The nephew who opened the door professed to know nothing about old furniture, but Peg was wary. The death of a relative often brings out the worst in people. She was pretty sure he would have his own ideas which items were the gems. Anything he talked up would get a high valuation.

His name was Ralph Pennycook, he told her, and he had come up from Brighton for the funeral.

"Some good antique shops there," Peg commented, trying him out.
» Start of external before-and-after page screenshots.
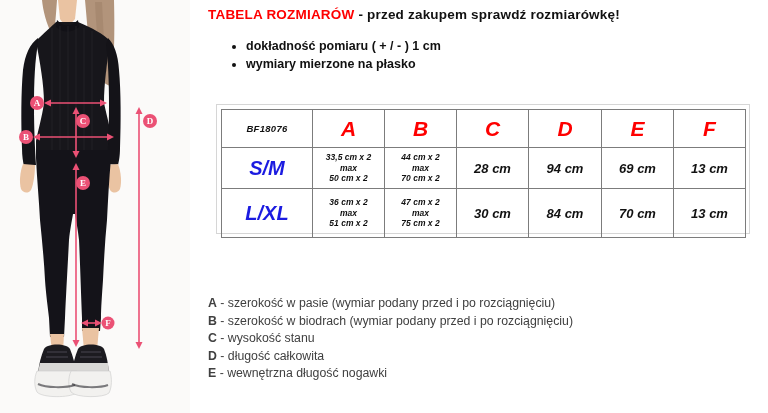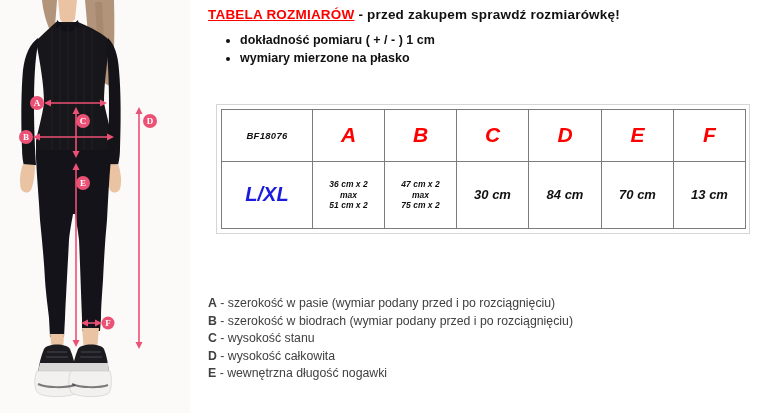"TABELA ROZMIARÓW" .title .hl { text-decoration: underline -> none }
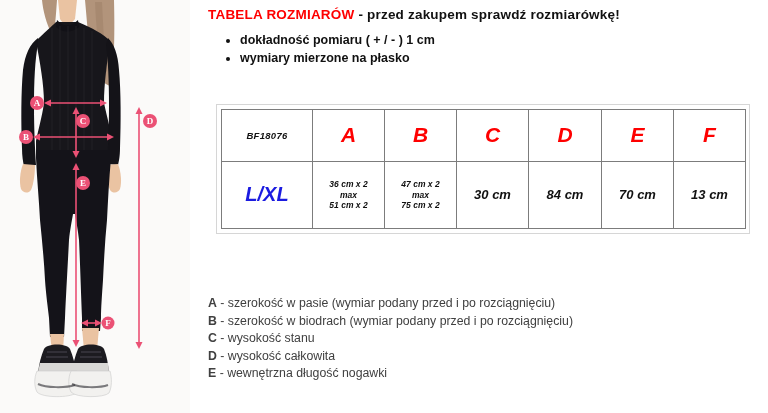"dokładność pomiaru ( + /" .bullets { margin: 6px -> 12px }
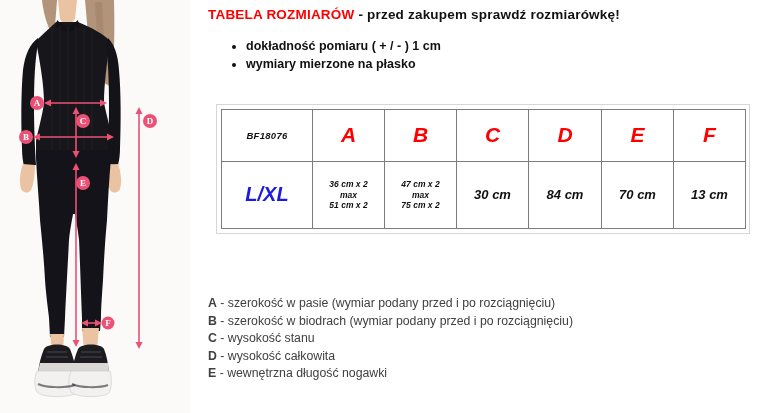"S/M" tr { html: none -> <tr> <td>S/M</td> <td> <span>33,5 cm x 2</span> <span>max</span> <span>50 cm x 2</span> </td> <td> <span>44 cm x 2</span> <span>max</span> <span>70 cm x 2</span> </td> <td>28 cm</td> <td>94 cm</td> <td>69 cm</td> <td>13 cm</td> </tr> }
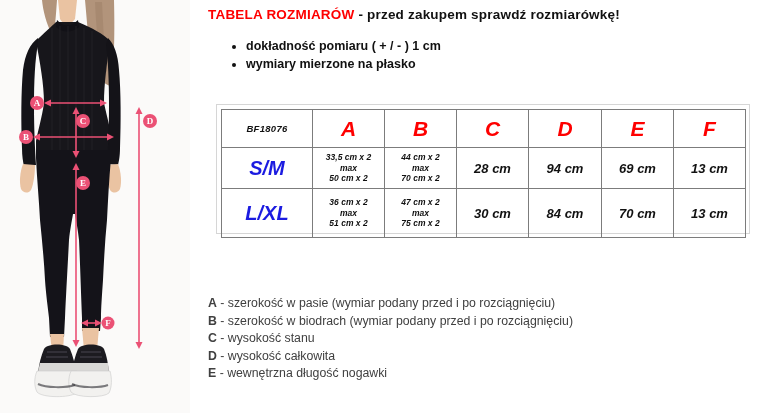"- wysokość całkowita" span { text: wysokość -> długość }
"In the Lanes, you mean? I don't bother with all that crap," he said of the corner of Brighton everyone in the trade found irresistible. "If I go into town, I head for the computer shops." True, he looked custom-built for staring at a screen, with a slight curvature of the spine and deep-set brown eyes behind thick plastic lenses. A young man who neglected to look after himself, Peg decided. He was definitely under-nourished. Possibly that was why he was dressed in the black pinstripe jacket that looked like the top of a suit and made an odd combination with his blue corduroy trousers; he needed to wrap himself up, even in this hot summer.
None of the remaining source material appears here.